Par chance, au cours de cette saison, les conditions favorables étaient réunies dès le début des semailles. Avec une pluviométrie très généreuse tout au long de l’année, les agriculteurs et les céréaliers en particulier ont été choyés. L’abondance des précipitations et leur répartition à travers tout le pays ont annoncé les prémices d’une bonne récolte.
Mieux encore, les importantes quantités d’eau stockées dans les barrages ont eu un impact très positif sur la psychologie des agriculteurs dans la mesure où elles les rassurent sur le proche avenir et sur les autres productions. C’est ainsi que les superficies irriguées n’ont pas eu recours, comme pour les années précédentes, à l’eau des barrages (donc des économies non négligeables au niveau de la facture).
Bien sûr, nos besoins ne seront pas, tout à fait, assurés. L’autosuffisance n’est pas pour demain. Toujours est-il que la campagne actuelle pourra contribuer à réduire les importations et, par conséquent, laisser de côté quelques devises. Nos importations se monteraient, en effet, à près de 600 milliards de millimes. Ce sont, surtout, des pays de l’Europe de l’Est qui nous fournissent en céréales et, en particulier l’Ukraine et la Roumanie. La France vient en troisième position.
Autosuffisance alimentaire
Pouvons-nous parler de l’éventualité d’assurer, un jour, notre autosuffisance en cette matière stratégique ? La question pourra être, toujours, soulevée tant qu’une réelle politique concertée allant dans ce sens n’aura pas été mise en œuvre. Il n’est pas question de formuler des vœux, mais d’engager une action effective de mobilisation des moyens et des volontés. Ce n’est que grâce à une concertation poussée avec toutes les parties intervenantes que l’on pourra parvenir à esquisser les grands contours d’une véritable stratégie nationale en matière d’autosuffisance alimentaire.
Bien des problèmes resteront en suspens dans un secteur qui souffre de plusieurs carences structurelles. La gestion par trop traditionnelle qui prévaut, les retards dans la mécanisation, la parcellisation des surfaces cultivables, l’endettement chronique de nos petits agriculteurs, l’absence d’encadrement de la part des structures professionnelles, etc. resteront autant d’obstacles devant la modernisation de ce secteur.
Pourtant, les enjeux sont de taille. Et ce n’est pas, uniquement, à l’Etat de mener ce combat. Tous ceux qui se sentent concernés par l’avenir de l’agriculture sont les premiers à mettre la main à la pâte loin de toute polémique ou démagogie.

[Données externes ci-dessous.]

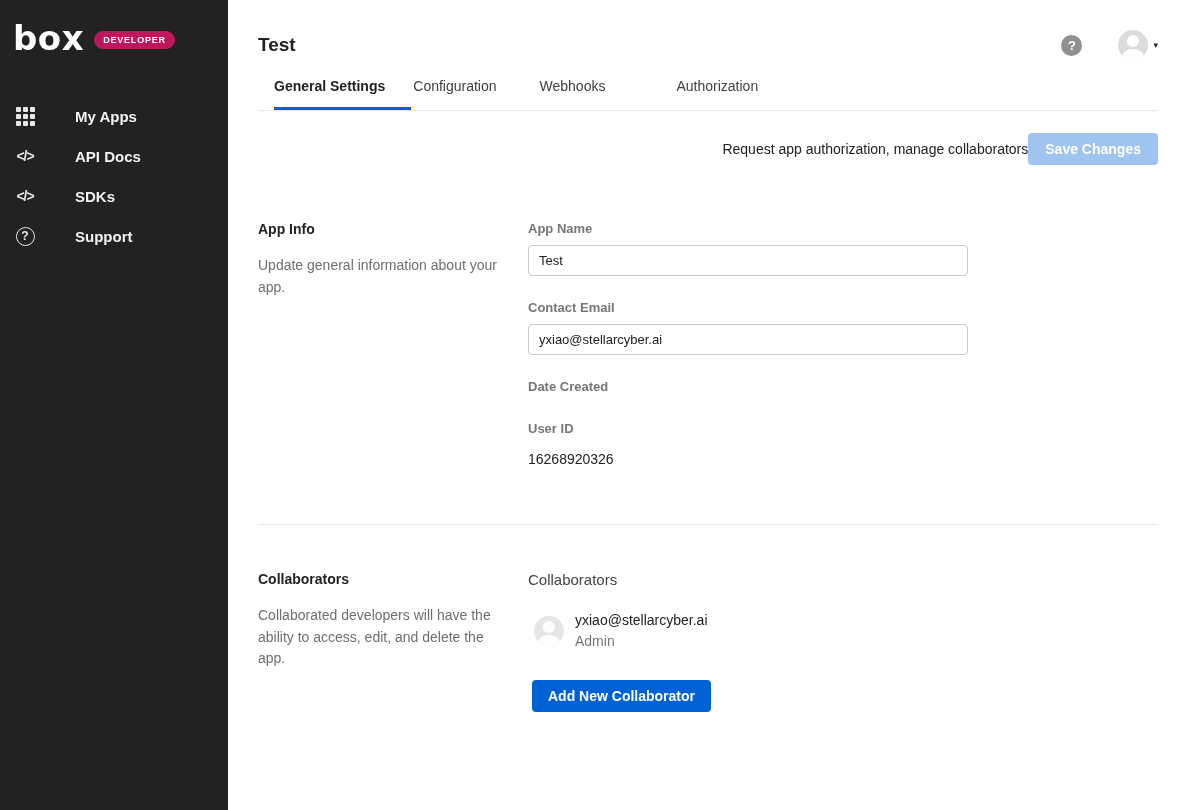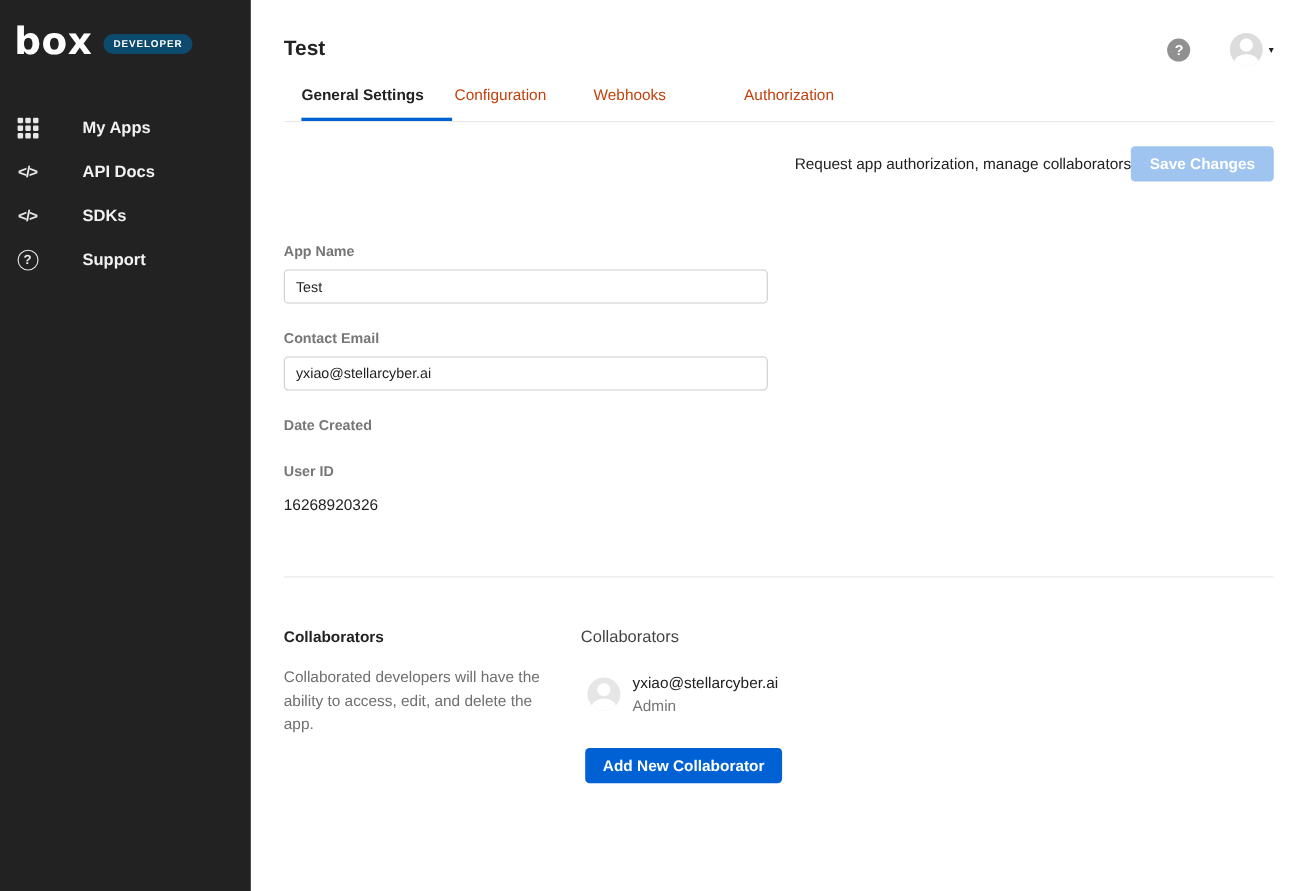--- a/index.html
+++ b/index.html
@@ -37,7 +37,7 @@
   .dev-badge {
     margin-left: 10px;
     margin-top: 4px;
-    background: #0c4a6e;
+    background: #be185d;
     color: #ffffff;
     font-size: 9px;
     font-weight: 700;

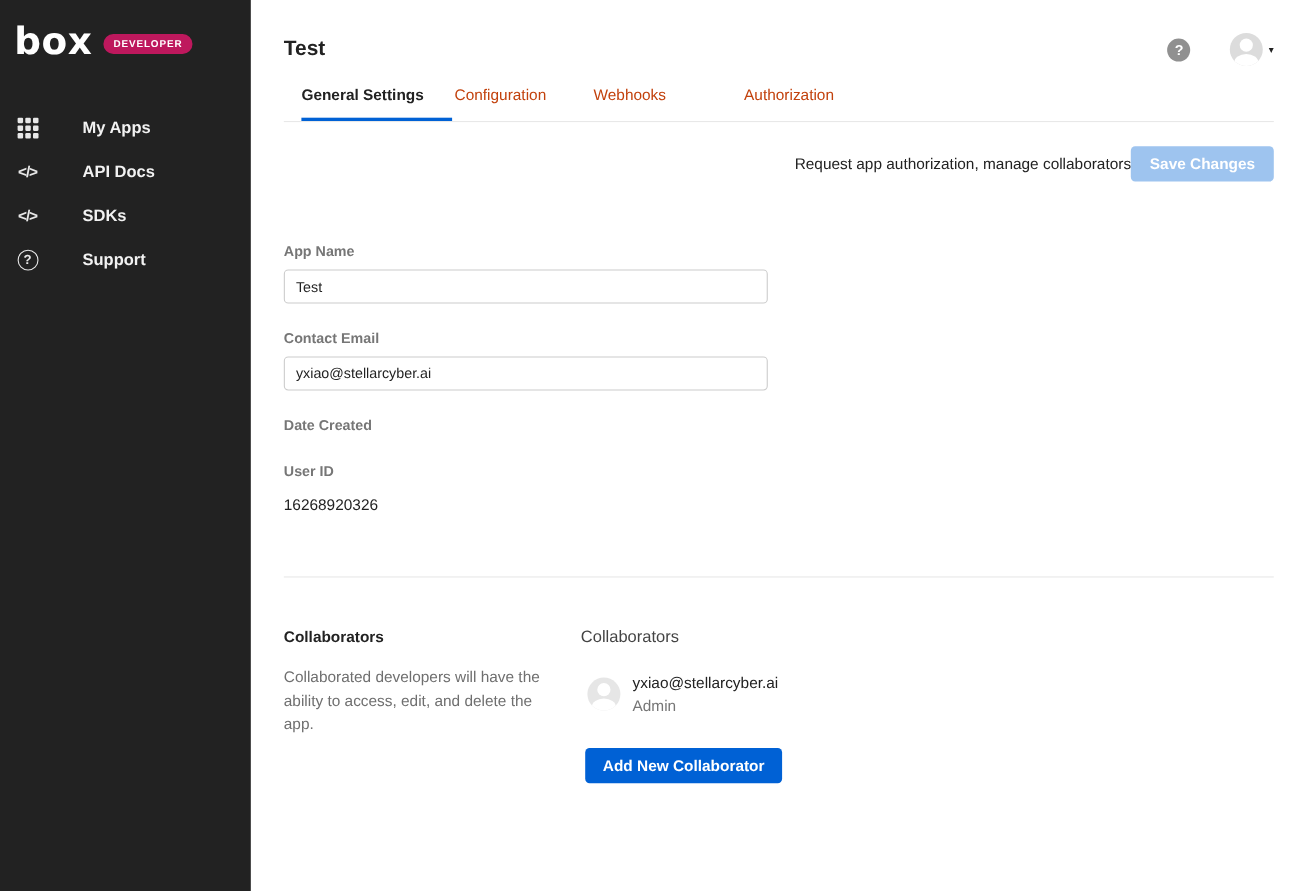--- a/index.html
+++ b/index.html
@@ -147,7 +147,7 @@
   }
   .tab {
     font-size: 14px;
-    color: #c2410c;
+    color: #404040;
     padding-bottom: 13px;
     cursor: pointer;
     white-space: nowrap;

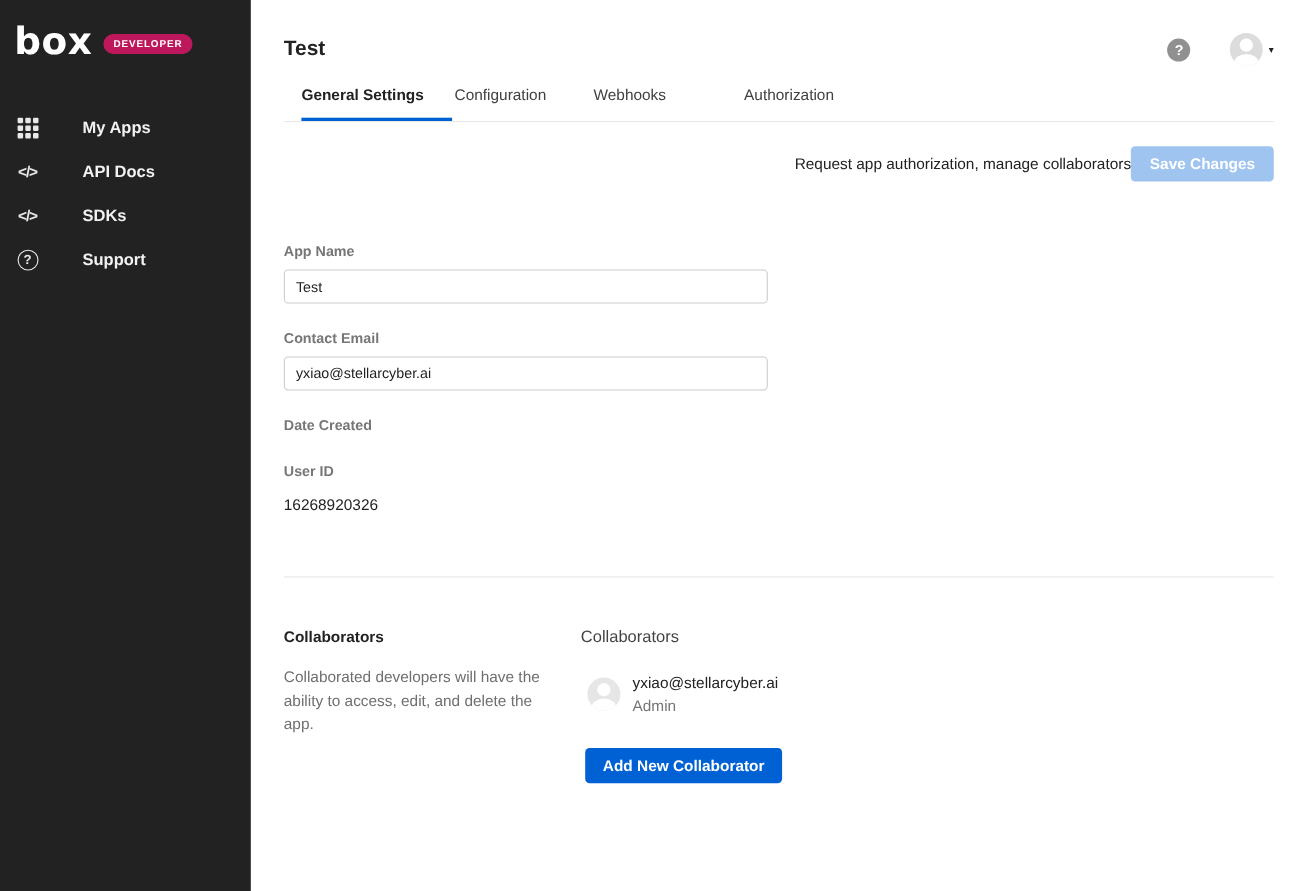--- a/index.html
+++ b/index.html
@@ -376,6 +376,10 @@
   </div>
 
   <section class="section">
+    <div class="section-left">
+      <div class="section-heading">App Info</div>
+      <div class="section-desc">Update general information about your app.</div>
+    </div>
     <div class="section-right">
 
       <div class="field">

Pour l’heure, les préoccupations les plus immédiates concernent le bon déroulement de la campagne céréalière. Après le mois de Ramadan, les agriculteurs se sont remis au travail pour assurer une bonne moisson et compenser, un tant soit peu, les pertes des trois dernières années.
La vigilance de rigueur
Certes, ils ne placent pas la barre de leurs espoirs très haut. Tout au plus, cherchent-ils à atténuer l’impact des caprices de la nature des saisons écoulées. Les dangers guettent encore le secteur. Les incendies (en particulier ceux qui sont causés par une main criminelle) menacent, sérieusement, les champs et hypothèquent l’avenir de la récolte. La vigilance est, donc, de rigueur.
Il s’agit de se mobiliser pour préserver le travail de toute une année et l’amener à bon port. D’où une plus grande attention à accorder à la surveillance des champs qui n’ont pas encore été moissonnés et à l’entretien du matériel utilisé. Les centaines d’hectares qui partent en fumée chaque année ne peuvent que remotiver nos agriculteurs.
C’est à partir de cette période que le rôle des structures corporatistes se vérifie. Ces organisations professionnelles sont appelées à s’investir de façon effective pour aider les agriculteurs à bien s’acquitter de leur tâche et à parachever dans les meilleures conditions leurs campagnes de récolte. Les questions concernant les prix de la récolte peuvent être discutées sereinement avec l’Etat qui a le monopole de la collecte. Pour la campagne précédente les tarifs pratiqués étaient de 75 dinars pour le quintal de blé dur, 54 dinars pour le blé tendre et 50 dinars pour l’orge et le triticale.
Quant aux autres préoccupations liées aux coûts des matériaux utilisés (fils de fer, sacs, coût du transport…) le débat pourra être mené en temps opportun.
De tels détails sont toujours surmontables. Ils ne peuvent, en aucun cas, constituer des obstacles devant les intervenants. Les syndicalistes et autres polémistes ne doivent pas s’emparer de ces dossiers à des fins égoïstes. Seul l’intérêt du pays doit primer.